**Source material**
BEGIN
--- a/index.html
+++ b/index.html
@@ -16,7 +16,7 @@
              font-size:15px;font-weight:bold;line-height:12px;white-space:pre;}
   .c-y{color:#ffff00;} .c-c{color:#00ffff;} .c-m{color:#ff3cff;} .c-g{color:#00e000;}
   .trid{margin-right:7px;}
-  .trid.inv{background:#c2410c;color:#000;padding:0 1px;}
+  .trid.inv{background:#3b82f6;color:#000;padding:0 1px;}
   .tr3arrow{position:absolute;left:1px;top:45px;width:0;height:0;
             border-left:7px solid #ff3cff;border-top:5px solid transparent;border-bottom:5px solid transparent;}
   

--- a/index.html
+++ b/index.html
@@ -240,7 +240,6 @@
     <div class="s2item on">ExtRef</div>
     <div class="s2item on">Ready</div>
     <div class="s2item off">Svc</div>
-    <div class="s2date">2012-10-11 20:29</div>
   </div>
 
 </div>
END
BEGIN
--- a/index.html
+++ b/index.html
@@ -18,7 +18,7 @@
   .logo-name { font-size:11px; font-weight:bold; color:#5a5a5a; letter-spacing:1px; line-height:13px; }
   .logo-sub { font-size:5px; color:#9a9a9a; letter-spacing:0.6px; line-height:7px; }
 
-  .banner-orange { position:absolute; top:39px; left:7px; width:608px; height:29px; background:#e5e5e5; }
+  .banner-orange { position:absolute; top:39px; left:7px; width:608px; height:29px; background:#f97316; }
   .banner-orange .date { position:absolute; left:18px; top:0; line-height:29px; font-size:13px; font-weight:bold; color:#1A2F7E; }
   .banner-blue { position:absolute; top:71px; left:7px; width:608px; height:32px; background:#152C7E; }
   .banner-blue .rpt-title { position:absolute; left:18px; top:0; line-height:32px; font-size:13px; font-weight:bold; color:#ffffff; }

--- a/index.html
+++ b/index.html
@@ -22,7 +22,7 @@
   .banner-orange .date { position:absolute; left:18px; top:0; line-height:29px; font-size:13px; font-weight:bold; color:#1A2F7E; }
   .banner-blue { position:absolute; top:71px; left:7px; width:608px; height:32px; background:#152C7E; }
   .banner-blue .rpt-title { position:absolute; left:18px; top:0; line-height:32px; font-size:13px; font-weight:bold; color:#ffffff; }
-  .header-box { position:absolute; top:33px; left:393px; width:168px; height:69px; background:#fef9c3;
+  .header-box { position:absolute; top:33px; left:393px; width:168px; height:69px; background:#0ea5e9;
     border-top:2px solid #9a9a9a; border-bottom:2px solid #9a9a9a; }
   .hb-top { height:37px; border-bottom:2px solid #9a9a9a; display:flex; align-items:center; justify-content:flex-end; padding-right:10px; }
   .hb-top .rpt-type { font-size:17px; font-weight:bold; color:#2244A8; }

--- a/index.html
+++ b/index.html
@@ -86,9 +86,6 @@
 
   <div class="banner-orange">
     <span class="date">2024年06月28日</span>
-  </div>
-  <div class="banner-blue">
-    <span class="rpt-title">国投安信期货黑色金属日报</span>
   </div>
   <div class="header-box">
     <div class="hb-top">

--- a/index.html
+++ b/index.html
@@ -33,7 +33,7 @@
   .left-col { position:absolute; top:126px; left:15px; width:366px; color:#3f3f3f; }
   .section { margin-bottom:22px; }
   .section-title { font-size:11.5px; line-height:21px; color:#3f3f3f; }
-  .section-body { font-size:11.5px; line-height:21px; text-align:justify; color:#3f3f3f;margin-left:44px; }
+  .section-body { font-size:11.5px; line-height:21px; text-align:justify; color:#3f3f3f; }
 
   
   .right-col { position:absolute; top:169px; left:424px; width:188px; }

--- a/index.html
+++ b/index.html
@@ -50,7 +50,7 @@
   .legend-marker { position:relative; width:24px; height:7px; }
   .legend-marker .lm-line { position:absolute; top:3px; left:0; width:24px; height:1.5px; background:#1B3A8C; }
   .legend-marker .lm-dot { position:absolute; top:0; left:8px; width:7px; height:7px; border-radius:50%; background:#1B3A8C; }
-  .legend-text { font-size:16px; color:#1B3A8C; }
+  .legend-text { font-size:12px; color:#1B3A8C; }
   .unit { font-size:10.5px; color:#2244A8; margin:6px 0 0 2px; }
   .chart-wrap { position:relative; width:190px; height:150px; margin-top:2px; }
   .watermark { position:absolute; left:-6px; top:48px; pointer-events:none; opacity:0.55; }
END
**Requirement**
Extract exactly and only the lines above from the line containing "position:relative; width:24px; height:7px;" through the line containing "position:absolute; left:-6px; top:48px;", both end lines included.

**Solution for this problem**
   .legend-marker { position:relative; width:24px; height:7px; }
   .legend-marker .lm-line { position:absolute; top:3px; left:0; width:24px; height:1.5px; background:#1B3A8C; }
   .legend-marker .lm-dot { position:absolute; top:0; left:8px; width:7px; height:7px; border-radius:50%; background:#1B3A8C; }
-  .legend-text { font-size:16px; color:#1B3A8C; }
+  .legend-text { font-size:12px; color:#1B3A8C; }
   .unit { font-size:10.5px; color:#2244A8; margin:6px 0 0 2px; }
   .chart-wrap { position:relative; width:190px; height:150px; margin-top:2px; }
   .watermark { position:absolute; left:-6px; top:48px; pointer-events:none; opacity:0.55; }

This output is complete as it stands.